Task:
Each record, word for word and stripped of pictures, is what the answer should contain.

Data provided:
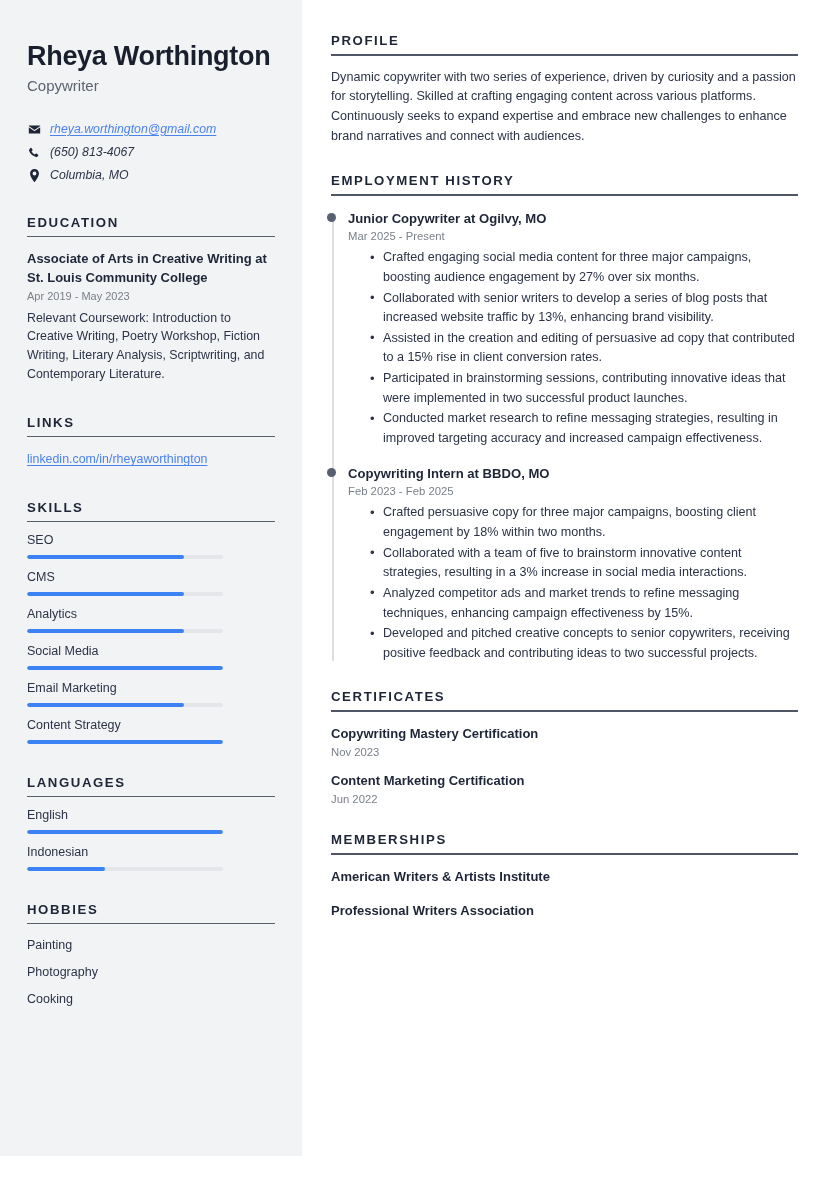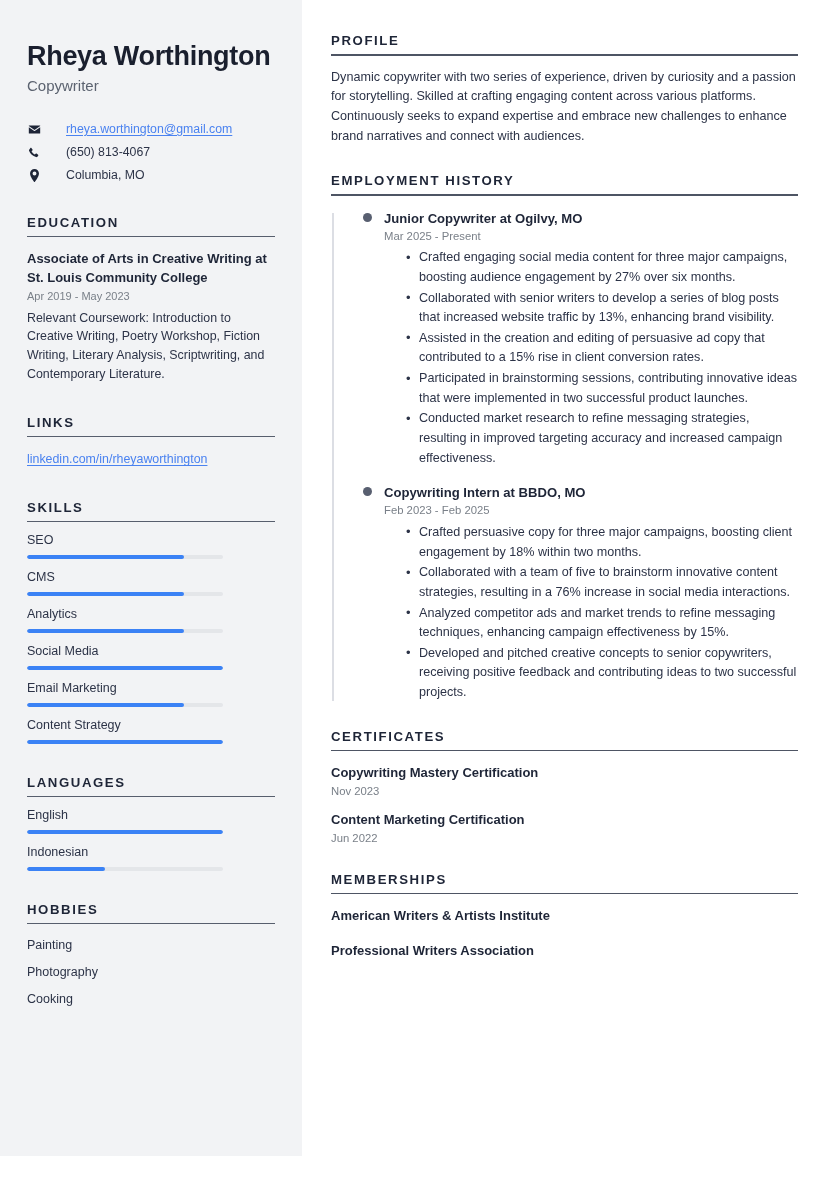--- a/index.html
+++ b/index.html
@@ -47,23 +47,24 @@
     font-weight: 400;
   }
 
   .contact-list {
     margin-top: 28px;
   }
 
   .contact-row {
     display: flex;
     align-items: center;
-    gap: 25px;
+    gap: 9px;
     margin-bottom: 7px;
     min-height: 15px;
+    font-style: italic;
   }
 
   .contact-icon {
     width: 14px;
     min-width: 14px;
     display: flex;
     align-items: center;
     justify-content: center;
     color: #1e2537;
   }
@@ -186,21 +187,21 @@
   .timeline::before {
     content: "";
     position: absolute;
     left: 1px;
     top: 3px;
     bottom: 2px;
     width: 1.5px;
     background: #dcdee4;
   }
 
-  .job { position: relative; margin-bottom: 16px; margin-left: 36px; }
+  .job { position: relative; margin-bottom: 16px; }
   .job:last-child { margin-bottom: 0; }
 
   .job-dot {
     position: absolute;
     left: -21px;
     top: 3px;
     width: 9px;
     height: 9px;
     border-radius: 50%;
     background: #585f70;
@@ -436,21 +437,21 @@
             <li>Conducted market research to refine messaging strategies, resulting in improved targeting accuracy and increased campaign effectiveness.</li>
           </ul>
         </div>
 
         <div class="job">
           <span class="job-dot"></span>
           <div class="job-title">Copywriting Intern at BBDO, MO</div>
           <div class="job-date">Feb 2023 - Feb 2025</div>
           <ul class="bullets">
             <li>Crafted persuasive copy for three major campaigns, boosting client engagement by 18% within two months.</li>
-            <li>Collaborated with a team of five to brainstorm innovative content strategies, resulting in a 76% increase in social media interactions.</li>
+            <li>Collaborated with a team of five to brainstorm innovative content strategies, resulting in a 3% increase in social media interactions.</li>
             <li>Analyzed competitor ads and market trends to refine messaging techniques, enhancing campaign effectiveness by 15%.</li>
             <li>Developed and pitched creative concepts to senior copywriters, receiving positive feedback and contributing ideas to two successful projects.</li>
           </ul>
         </div>
 
       </div>
     </section>
 
     <section class="main-section">
       <div class="sec-head">CERTIFICATES</div>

Output for this task:
--- a/index.html
+++ b/index.html
@@ -47,23 +47,24 @@
     font-weight: 400;
   }
 
   .contact-list {
     margin-top: 28px;
   }
 
   .contact-row {
     display: flex;
     align-items: center;
-    gap: 25px;
+    gap: 9px;
     margin-bottom: 7px;
     min-height: 15px;
+    font-style: italic;
   }
 
   .contact-icon {
     width: 14px;
     min-width: 14px;
     display: flex;
     align-items: center;
     justify-content: center;
     color: #1e2537;
   }
@@ -186,21 +187,21 @@
   .timeline::before {
     content: "";
     position: absolute;
     left: 1px;
     top: 3px;
     bottom: 2px;
     width: 1.5px;
     background: #dcdee4;
   }
 
-  .job { position: relative; margin-bottom: 16px; margin-left: 36px; }
+  .job { position: relative; margin-bottom: 16px; }
   .job:last-child { margin-bottom: 0; }
 
   .job-dot {
     position: absolute;
     left: -21px;
     top: 3px;
     width: 9px;
     height: 9px;
     border-radius: 50%;
     background: #585f70;
@@ -436,21 +437,21 @@
             <li>Conducted market research to refine messaging strategies, resulting in improved targeting accuracy and increased campaign effectiveness.</li>
           </ul>
         </div>
 
         <div class="job">
           <span class="job-dot"></span>
           <div class="job-title">Copywriting Intern at BBDO, MO</div>
           <div class="job-date">Feb 2023 - Feb 2025</div>
           <ul class="bullets">
             <li>Crafted persuasive copy for three major campaigns, boosting client engagement by 18% within two months.</li>
-            <li>Collaborated with a team of five to brainstorm innovative content strategies, resulting in a 76% increase in social media interactions.</li>
+            <li>Collaborated with a team of five to brainstorm innovative content strategies, resulting in a 3% increase in social media interactions.</li>
             <li>Analyzed competitor ads and market trends to refine messaging techniques, enhancing campaign effectiveness by 15%.</li>
             <li>Developed and pitched creative concepts to senior copywriters, receiving positive feedback and contributing ideas to two successful projects.</li>
           </ul>
         </div>
 
       </div>
     </section>
 
     <section class="main-section">
       <div class="sec-head">CERTIFICATES</div>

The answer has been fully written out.